Nada.
Evidently, the club and its members were the best kept secret in town.
Or they’d blackmailed or threatened all those with any knowledge to keep them silent.
I managed to draw myself from the haze of fury long enough to highlight my mood by giving him the middle finger. “That piece of shit is my baby.”
“The only baby you’re going to have with the way you’re going,” Chase chimed in.
Even I had to laugh with the others. He could be right. I was a man of simple needs. A hot sports car, a few pieces of furniture, a fridge full of beer and steaks, some classic rock on the satelliteand I was good to go. We’d been friends for years, all members of law enforcement. We’d been down rocky roads and had seen criminals walk while innocent victims suffered.
And a few months earlier, we’d decided to do something about the atrocities by forming Raven Intel.
A select, secretive group of our own consisting of the five of us and now a dozen trusted individuals with extraordinary skills. Everything from highly specialized military training to hackers, ex mastermind criminals, a former multilingual spy, and members with powerful government and financial connections.
There wasn’t a person alive we couldn’t find no matter what hole they’d crawled into.
In our capacity, we’d pledged an oath to do whatever was necessary for justice to be served.
Including crossing the line of lawful into unlawful.
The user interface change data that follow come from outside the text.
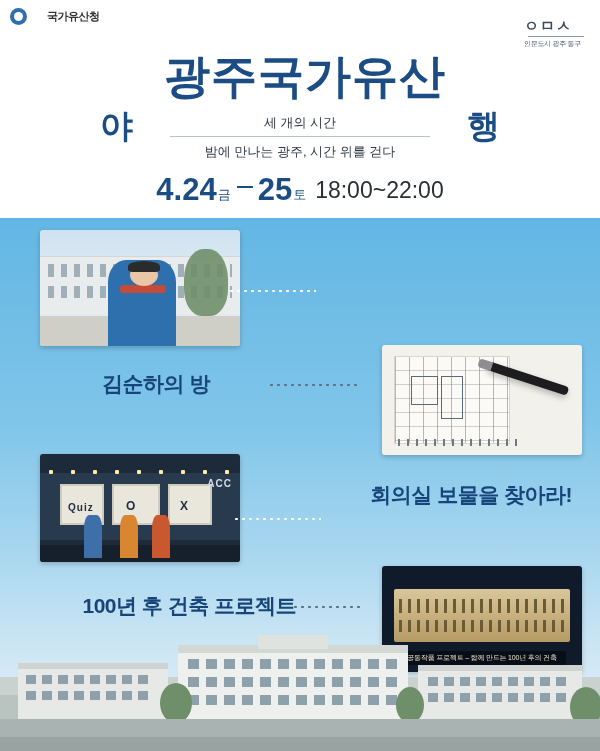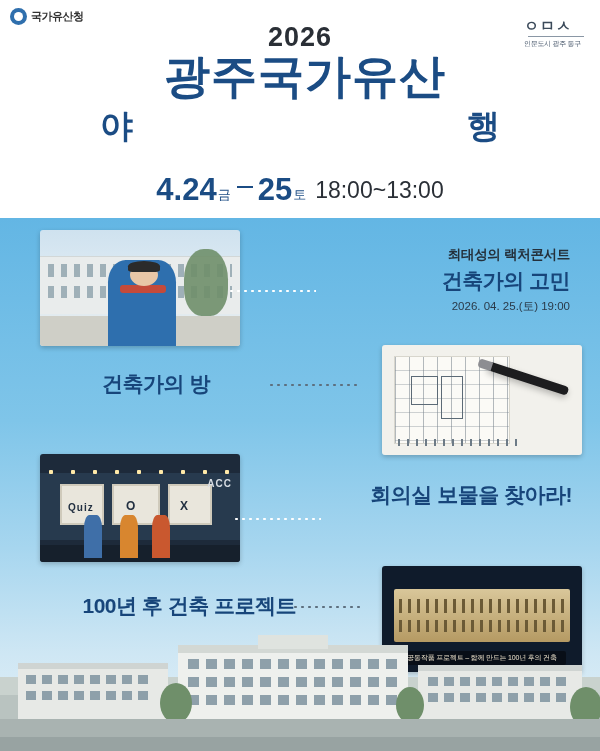--- a/index.html
+++ b/index.html
@@ -27,7 +27,7 @@
   .logo-left {
     position: absolute;
     top: 8px; left: 10px;
-    display: flex; align-items: center; gap: 4px;
+    display: flex; align-items: center; gap: 20px;
   }
   .logo-left .mark {
     width: 17px; height: 17px;

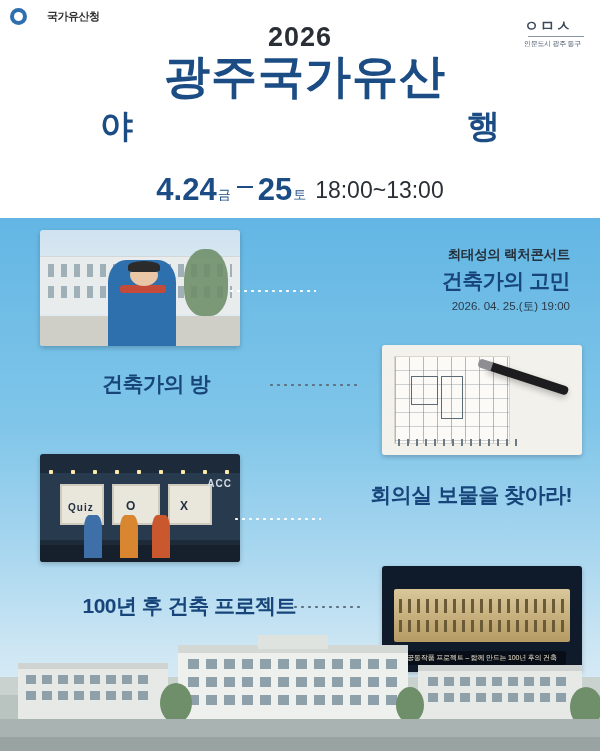--- a/index.html
+++ b/index.html
@@ -326,7 +326,6 @@
       <div class="cap">인문도시 광주 동구</div>
     </div>
 
-    <div class="year">2026</div>
     <div class="main-title">광주국가유산</div>
     <div class="side-ya">야</div>
     <div class="side-haeng">행</div>

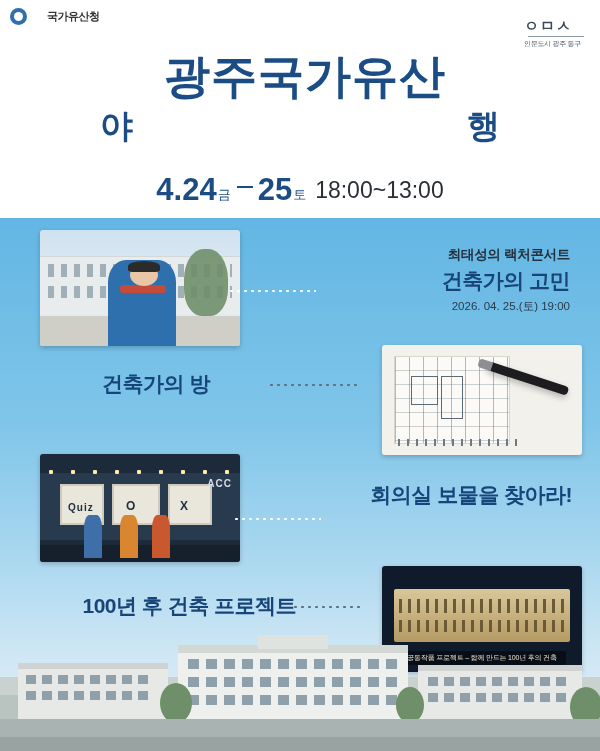--- a/index.html
+++ b/index.html
@@ -330,6 +330,11 @@
     <div class="side-ya">야</div>
     <div class="side-haeng">행</div>
 
+    <div class="sub-line-wrap">
+      <div class="sub1">세 개의 시간</div>
+      <div class="rule"></div>
+      <div class="sub2">밤에 만나는 광주, 시간 위를 걷다</div>
+    </div>
 
     <div class="date-line">
       <span class="d-big">4.24</span><span class="d-small">금</span><span class="dash"></span><span class="d-big">25</span><span class="d-small">토</span><span class="time">18:00~13:00</span>

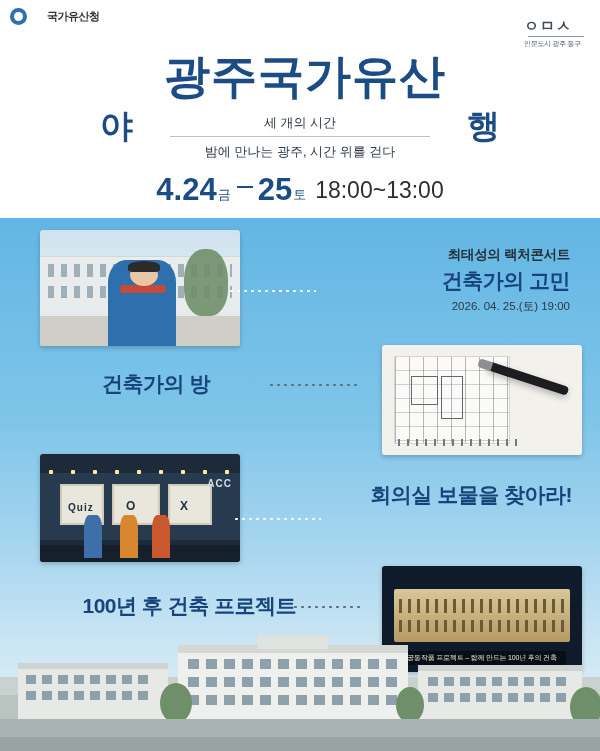--- a/index.html
+++ b/index.html
@@ -337,7 +337,7 @@
     </div>
 
     <div class="date-line">
-      <span class="d-big">4.24</span><span class="d-small">금</span><span class="dash"></span><span class="d-big">25</span><span class="d-small">토</span><span class="time">18:00~13:00</span>
+      <span class="d-big">4.24</span><span class="d-small">금</span><span class="dash"></span><span class="d-big">25</span><span class="d-small">토</span><span class="time">18:00~22:00</span>
     </div>
   </div>
 

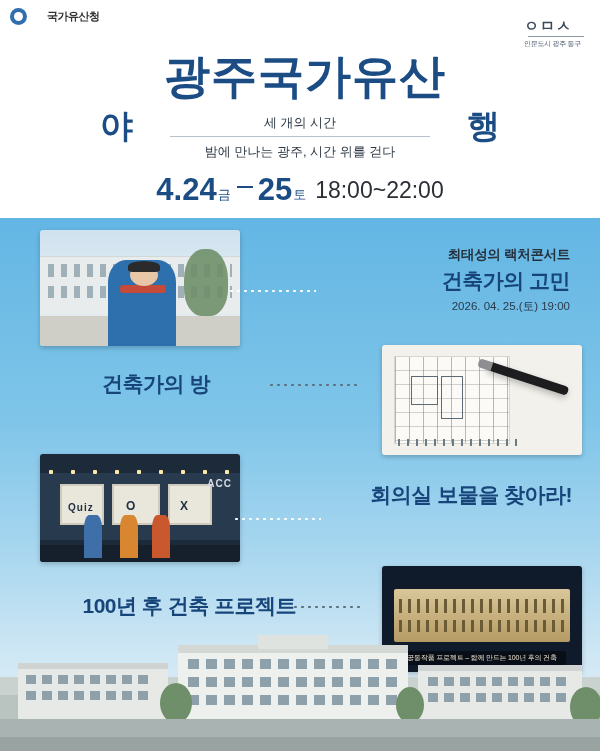--- a/index.html
+++ b/index.html
@@ -356,11 +356,6 @@
       </div>
     </div>
     <div class="dots" style="left:228px; top:72px; width:88px;"></div>
-    <div class="txtblock ta-right" style="right:30px; top:28px; width:290px;">
-      <div class="small">최태성의 랙처콘서트</div>
-      <div class="big">건축가의 고민</div>
-      <div class="when">2026. 04. 25.(토) 19:00</div>
-    </div>
 
     <div class="photo" style="right:18px; top:127px; width:200px; height:110px;">
       <div class="ph-inner">

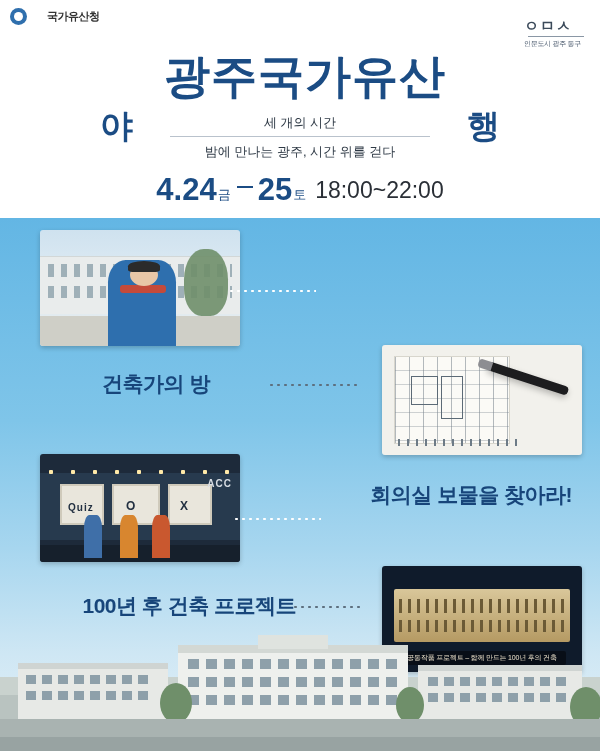--- a/index.html
+++ b/index.html
@@ -370,7 +370,7 @@
     </div>
     <div class="dots dark" style="left:268px; top:166px; width:92px;"></div>
     <div class="txtblock ta-left" style="left:36px; top:152px; width:240px;">
-      <div class="big" style="text-align:center;">건축가의 방</div>
+      <div class="big" style="text-align:center;">김순하의 방</div>
     </div>
 
     <div class="photo" style="left:40px; top:236px; width:200px; height:108px;">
We’d been successful in our endeavors, providing peace to several victims. Once dealt with, our work and subsequent success was destroyed, never to be mentioned again. That’s how we kept our day jobs, and no one was the wiser because we were careful in choices made and diligent in our activities.
Did the situation brought to me warrant our interference? Yes, but this wasn’t a cut-and-dried case. In those before, we’d had a name, face, and information allowing us to move forward. Not this time.
Not a single name had been dropped of anyone involved.
The blip on my phone instantly made me tense. Once I pulled up my email, for a few seconds, the entire room filtered to a dead stop. No noise. No conversations. Nothing.
But Reese’s picture.
Dear God, she was beautiful in an angelic way: blonde with huge doe eyes and heart-shaped lips begging to be kissed. Everything about her screamed of innocence, including her smile. An instant tug of protectiveness filtered all the way to my cock.
Her sister looked very much like her, only in the photograph she had blue hair. Both were so innocent.
“You alright?” Chase asked. “You look like you’ve seen a ghost.”
“No,” I said quietly. “Just an angel.”
As the cards were dealt, I shifted back and forth in my seat. Not only because of my continued rage, but also because the drawing continued to haunt me. The artist had done an extraordinary job of bringing her features to life, which had driven me to near intoxication. Her photograph had shoved me into an unwanted place. No woman had ever affected me so darkly.
Maybe getting lost in a poker game was exactly what I needed to clear my head.
“So what gives?” Hudson asked after I’d won the third hand after barely paying attention to my cards.
And they all knew it.
We could read each other like books, although no pun was intended to Maverick since I’d yet to read one of his thrillers. I just didn’t have the time. Reese’s photograph lingered in the forefront of my mind, her image haunting me more than the sketch.
“What do you mean?” I yanked the nickels toward me, soon after heading to the bar for another beer. The first two had gone down way too easily.
“You won three hands. You never win. Ever. Now, either you’re cheating, or you have a case that’s pissing you off.”
With the cold brew in my hand, I glared at the newly married judge quizzically. He knew damn good and well I didn’t cheat at anything. My mama hadn’t raised a cheater. I was the original squeaky clean of the crew, or at least that’s the jab I’d gotten over the years. Maybe because I was a cowboy at heart.
I leaned against the edge of the bar. Why not toss out what I’d been dealing with. “You ever heard of the Privileged?”
Chase spit out his beer. “Like every other asshole in this town.”